Work to complete:
Each record that follows is to be duplicated exactly, though its pictures are not.

Available records Start Marker

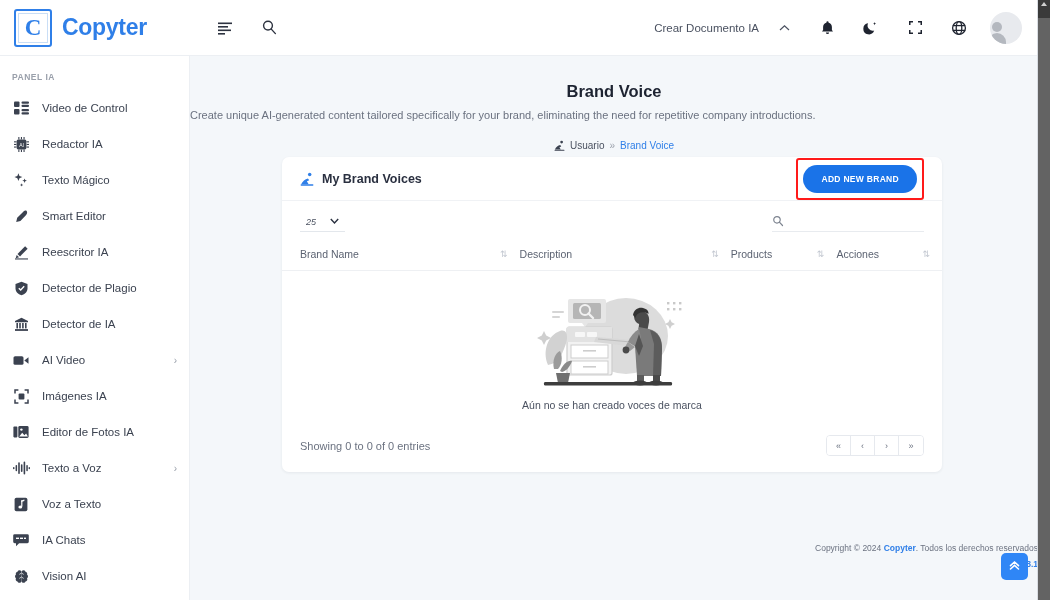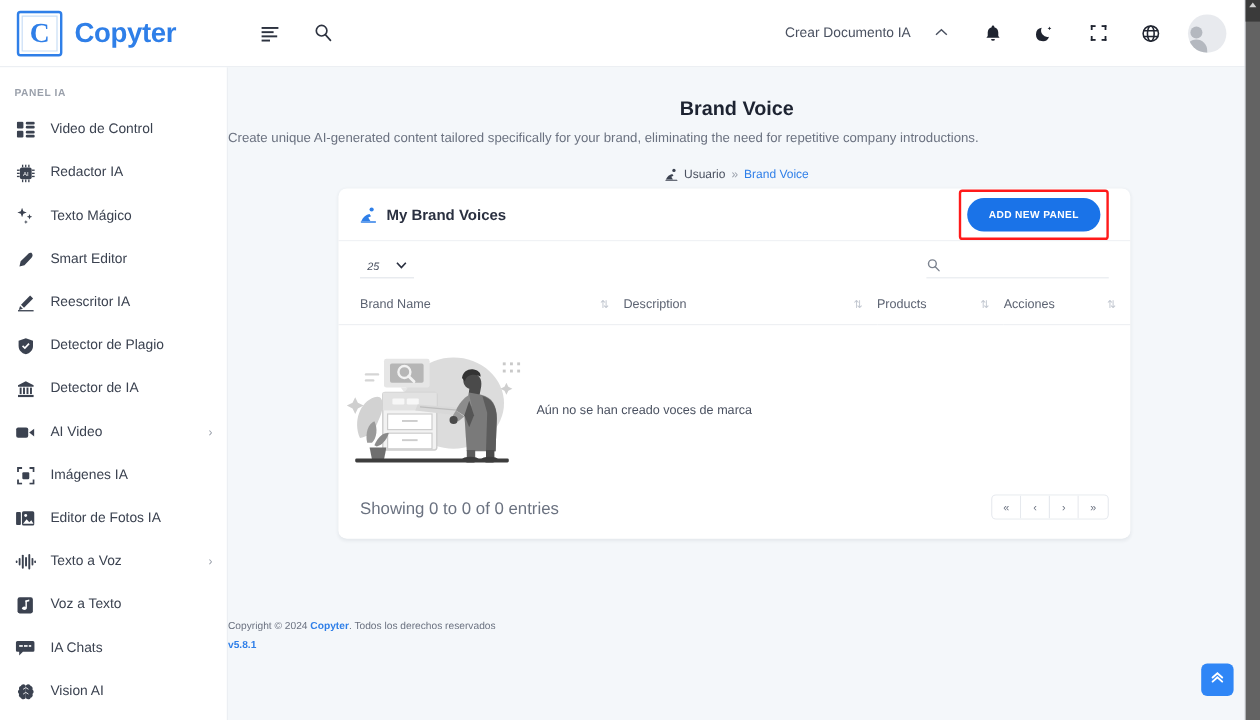--- a/index.html
+++ b/index.html
@@ -101,33 +101,33 @@
     padding: 10px 0 10px 0; border-bottom: 1px solid #eef0f3;
   }
   th .th-in { display: flex; align-items: center; }
   th .sorter { margin-left: auto; margin-right: 12px; color: #c2c7d0; font-size: 9px; line-height: 1; }
   .c1 { padding-left: 18px !important; width: 36%; }
   .c2 { width: 32%; }
   .c3 { width: 16%; }
   .c4 { width: 16%; }
 
   .empty-cell { padding: 18px 0 6px 0; }
-  .empty-wrap { display: flex; flex-direction: row; align-items: center; }
+  .empty-wrap { display: flex; flex-direction: column; align-items: center; }
   .empty-txt { font-size: 10.5px; color: #4a5160; margin-top: 6px; margin-bottom: 6px; }
 
   .card-foot { display: flex; align-items: center; padding: 12px 18px 16px 18px; }
-  .foot-info { font-size: 14px; color: #6b7280; }
+  .foot-info { font-size: 11px; color: #6b7280; }
   .pager { margin-left: auto; display: flex; border: 1px solid #e6e9ee; border-radius: 4px; overflow: hidden; }
   .pg {
     width: 24px; height: 19px; display: flex; align-items: center; justify-content: center;
     font-size: 9px; color: #6b7280; background: #fff; border-right: 1px solid #e6e9ee; cursor: pointer;
   }
   .pg:last-child { border-right: none; }
 
-  .footer { position: absolute; left: 0; top: 460px; width: 848px; text-align: left; }
+  .footer { position: absolute; left: 0; top: 487px; width: 848px; text-align: right; }
   .foot-line { font-size: 8.5px; color: #6b7280; }
   .foot-brand { color: #2f7fe8; font-weight: bold; }
   .foot-ver { font-size: 8.5px; color: #2f7fe8; font-weight: bold; margin-top: 6px; }
 
   .scroll-top {
     position: absolute; right: 22px; bottom: 20px; width: 27px; height: 27px;
     background: #2f86f6; border-radius: 5px; display: flex; align-items: center; justify-content: center;
     color: #fff; cursor: pointer; z-index: 40;
   }
 
@@ -472,21 +472,21 @@
           <svg width="14" height="14" viewBox="0 0 12 12">
               <g fill="#2f7fe8">
             <circle cx="8.3" cy="2.2" r="1.5"></circle>
                 <path d="M1 10.4c1.2-2.6 3.3-4.4 5.8-4.9l1.1 1.5-2 1 1.5 2.4z"></path>
             <rect x="0.5" y="10.6" width="11" height="1.1" rx=".5"></rect>
               </g>
             </svg>
         </span>
         <span class="card-title">My Brand Voices</span>
         <div class="btn-wrap">
-          <button class="btn-primary">ADD NEW PANEL</button>
+          <button class="btn-primary">ADD NEW BRAND</button>
         </div>
       </div>
 
       <div class="table-tools">
         <div class="len-sel">
           <span class="len-val">25</span>
           <span class="len-chev">
             <svg width="9" height="7" viewBox="0 0 9 7">
                 <polyline points="0.8,1 4.5,5 8.2,1" fill="none" stroke="#2a3040" stroke-width="1.4"></polyline>
               </svg>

Available records End Marker

Answer box:
--- a/index.html
+++ b/index.html
@@ -101,33 +101,33 @@
     padding: 10px 0 10px 0; border-bottom: 1px solid #eef0f3;
   }
   th .th-in { display: flex; align-items: center; }
   th .sorter { margin-left: auto; margin-right: 12px; color: #c2c7d0; font-size: 9px; line-height: 1; }
   .c1 { padding-left: 18px !important; width: 36%; }
   .c2 { width: 32%; }
   .c3 { width: 16%; }
   .c4 { width: 16%; }
 
   .empty-cell { padding: 18px 0 6px 0; }
-  .empty-wrap { display: flex; flex-direction: row; align-items: center; }
+  .empty-wrap { display: flex; flex-direction: column; align-items: center; }
   .empty-txt { font-size: 10.5px; color: #4a5160; margin-top: 6px; margin-bottom: 6px; }
 
   .card-foot { display: flex; align-items: center; padding: 12px 18px 16px 18px; }
-  .foot-info { font-size: 14px; color: #6b7280; }
+  .foot-info { font-size: 11px; color: #6b7280; }
   .pager { margin-left: auto; display: flex; border: 1px solid #e6e9ee; border-radius: 4px; overflow: hidden; }
   .pg {
     width: 24px; height: 19px; display: flex; align-items: center; justify-content: center;
     font-size: 9px; color: #6b7280; background: #fff; border-right: 1px solid #e6e9ee; cursor: pointer;
   }
   .pg:last-child { border-right: none; }
 
-  .footer { position: absolute; left: 0; top: 460px; width: 848px; text-align: left; }
+  .footer { position: absolute; left: 0; top: 487px; width: 848px; text-align: right; }
   .foot-line { font-size: 8.5px; color: #6b7280; }
   .foot-brand { color: #2f7fe8; font-weight: bold; }
   .foot-ver { font-size: 8.5px; color: #2f7fe8; font-weight: bold; margin-top: 6px; }
 
   .scroll-top {
     position: absolute; right: 22px; bottom: 20px; width: 27px; height: 27px;
     background: #2f86f6; border-radius: 5px; display: flex; align-items: center; justify-content: center;
     color: #fff; cursor: pointer; z-index: 40;
   }
 
@@ -472,21 +472,21 @@
           <svg width="14" height="14" viewBox="0 0 12 12">
               <g fill="#2f7fe8">
             <circle cx="8.3" cy="2.2" r="1.5"></circle>
                 <path d="M1 10.4c1.2-2.6 3.3-4.4 5.8-4.9l1.1 1.5-2 1 1.5 2.4z"></path>
             <rect x="0.5" y="10.6" width="11" height="1.1" rx=".5"></rect>
               </g>
             </svg>
         </span>
         <span class="card-title">My Brand Voices</span>
         <div class="btn-wrap">
-          <button class="btn-primary">ADD NEW PANEL</button>
+          <button class="btn-primary">ADD NEW BRAND</button>
         </div>
       </div>
 
       <div class="table-tools">
         <div class="len-sel">
           <span class="len-val">25</span>
           <span class="len-chev">
             <svg width="9" height="7" viewBox="0 0 9 7">
                 <polyline points="0.8,1 4.5,5 8.2,1" fill="none" stroke="#2a3040" stroke-width="1.4"></polyline>
               </svg>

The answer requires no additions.